块引用>在这种情况下,使将决定多少作业可根据系统的负载启动。
我用
./ parallel.mak -j -l 1.0
测试,并很好地运行。它开始4个程序并行起初相反-j
无ARGS是指运行多个并行的过程,因为它可以。I have a bash script (running under CentOS 6.4) that launches 90 different PHP scripts, ie.
#!/bin/bash php path1/some_job_1.php& php path2/some_job_2.php& php path3/some_job_3.php& php path4/some_job_4.php& php path5/some_job_5.php php path6/some_job_6.php& php path7/some_job_7.php& php path8/some_job_8.php& php path9/some_job_9.php& php path10/some_job_10.php ... exit 0
In order to avoid overloading my server, I use the ampersand
&
, it works, but my goal is to always have 5 scripts running at the same timeIs there a way to achieve this?

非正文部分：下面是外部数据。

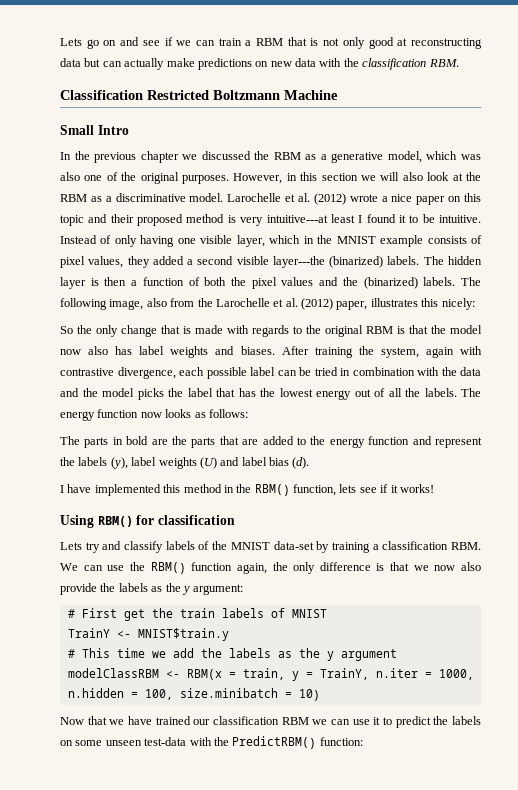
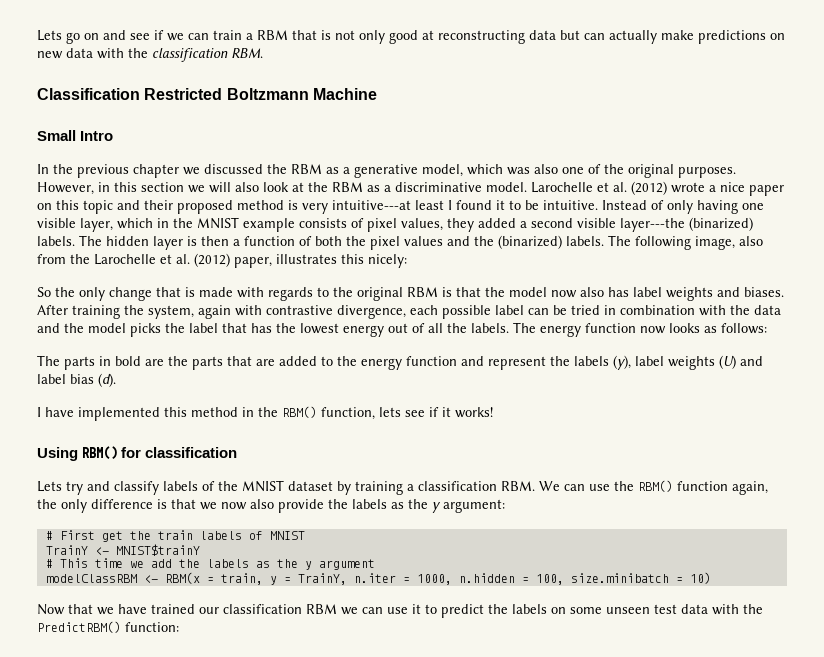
[273,541,314,550] data-set -> [288,481,333,491] dataset
[137,628,229,641] MNIST$train.y -> [115,544,200,556] MNIST$trainY
[144,737,187,746] test-data -> [654,604,708,614] test data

解决方案This question is popped several times, but I could not find a proper answer for it. I think now I found a good solution!
Unfortunately
parallel
is not the part of the standard distributions, but make is. It has a switch-j
to do makes parallel.man make(1)]: (more info on make's parallel execution)
-j [jobs], --jobs[=jobs] Specifies the number of jobs (commands) to run simultaneously. If there is more than one -j option, the last one is effective. If the -j option is given without an argument, make will not limit the number of jobs that can run simultaneously.
So with a proper
Makefile
the problem could be solved..PHONY: all $(PHP_DEST) # Create an array of targets in the form of PHP1 PHP2 ... PHP90 PHP_DEST := $(addprefix PHP, $(shell seq 1 1 90)) # Default target all: $(PHP_DEST) # Run the proper script for each target $(PHP_DEST): N=$(subst PHP,,$@); php path$N/some_job_$N.php
It creates 90 of
PHP#
targets each callsphp path#/some_job_#.php
. If You runmake -j 5
then it will run 5 instance of php parallel. If one finishes it starts the next.I renamed the
Makefile
toparallel.mak
, I runchmod 700 parallel.mak
and I added#!/usr/bin/make -f
to the first line. Now it can be called as./parallel.mak -j 5
.Or even You can use the more sophisticated
-l
switch:-l [load], --load-average[=load] Specifies that no new jobs (commands) should be started if there are others jobs running and the load average is at least load (a floating-point number). With no argument, removes a previous load limit.
In this case make will decide how many jobs can be launched depending on the system's load.
I tested it with
./parallel.mak -j -l 1.0
and run nicely. It started 4 programs in parallel at first contrary-j
without args means run as many process parallel as it can.这篇关于有5脚本在任意给定时间运行的的文章就介绍到这了,希望我们推荐的答案对大家有所帮助,也希望大家多多支持IT屋!